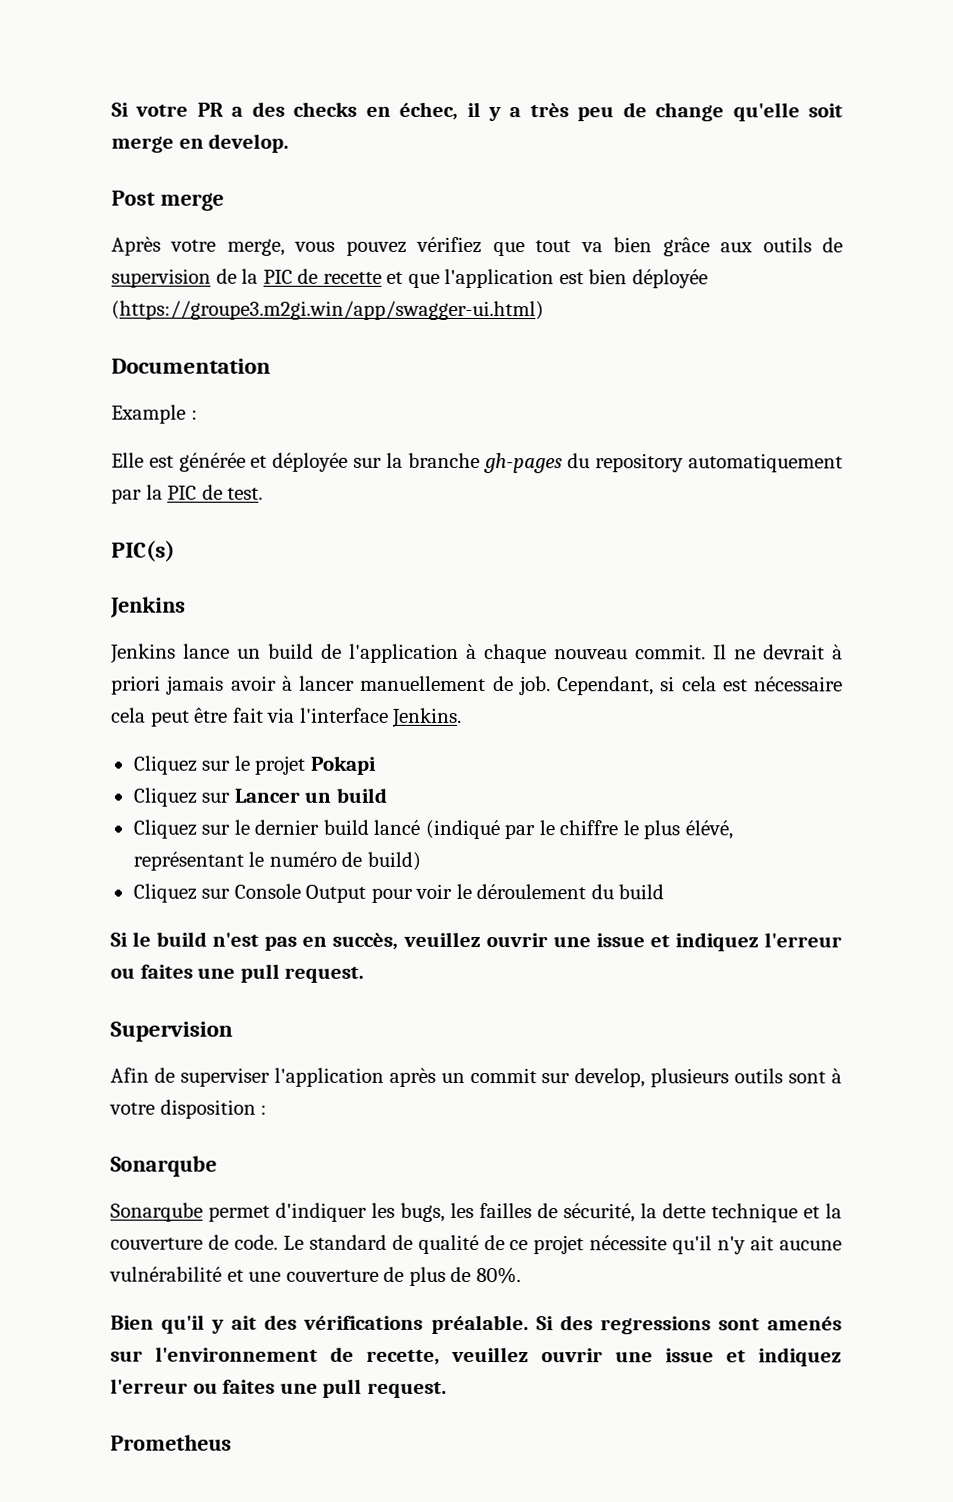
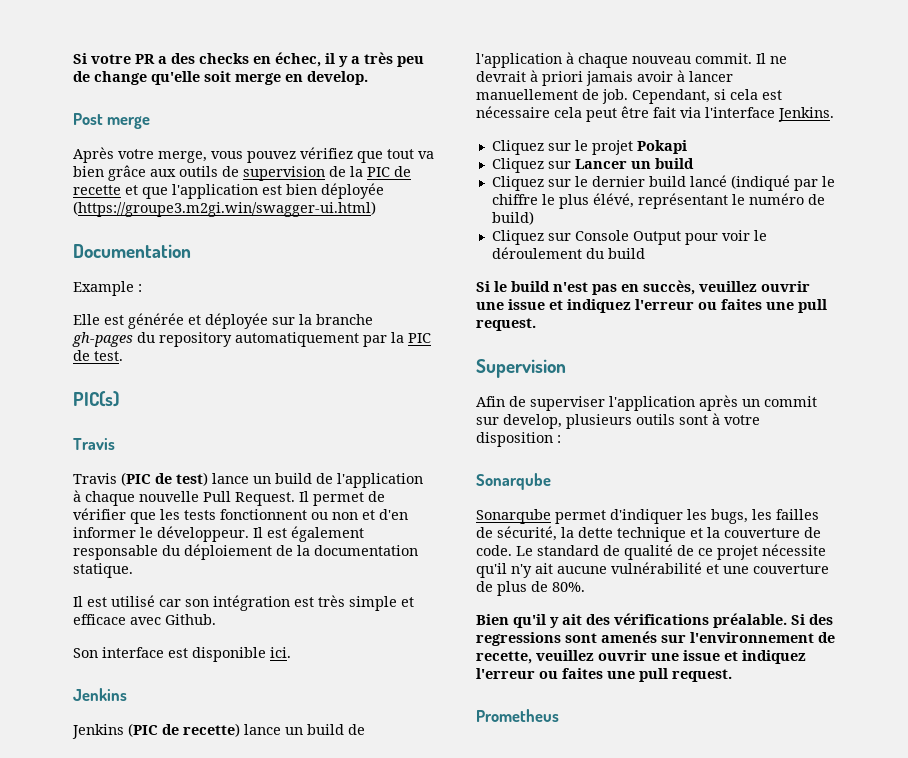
- Après votre merge, vous pouvez vérifiez que tout va bien grâce aux outils de supervision de la PIC de recette et que l'application est bien déployée (https://groupe3.m2gi.win/app/swagger-ui.html)
+ Après votre merge, vous pouvez vérifiez que tout va bien grâce aux outils de supervision de la PIC de recette et que l'application est bien déployée (https://groupe3.m2gi.win/swagger-ui.html)
  PIC(s)
+ Travis
+ Travis (PIC de test) lance un build de l'application à chaque nouvelle Pull Request. Il permet de vérifier que les tests fonctionnent ou non et d'en informer le développeur. Il est également responsable du déploiement de la documentation statique.
+ Il est utilisé car son intégration est très simple et efficace avec Github.
+ Son interface est disponible ici.
- Jenkins lance un build de l'application à chaque nouveau commit.
+ Jenkins (PIC de recette) lance un build de l'application à chaque nouveau commit.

- - - - - - -

## The task
Verbatim repeat, images removed: give each entry again exactly as it reads.

## Solved exercise
- Après votre merge, vous pouvez vérifiez que tout va bien grâce aux outils de supervision de la PIC de recette et que l'application est bien déployée (https://groupe3.m2gi.win/app/swagger-ui.html)
+ Après votre merge, vous pouvez vérifiez que tout va bien grâce aux outils de supervision de la PIC de recette et que l'application est bien déployée (https://groupe3.m2gi.win/swagger-ui.html)
  PIC(s)
+ Travis
+ Travis (PIC de test) lance un build de l'application à chaque nouvelle Pull Request. Il permet de vérifier que les tests fonctionnent ou non et d'en informer le développeur. Il est également responsable du déploiement de la documentation statique.
+ Il est utilisé car son intégration est très simple et efficace avec Github.
+ Son interface est disponible ici.
- Jenkins lance un build de l'application à chaque nouveau commit.
+ Jenkins (PIC de recette) lance un build de l'application à chaque nouveau commit.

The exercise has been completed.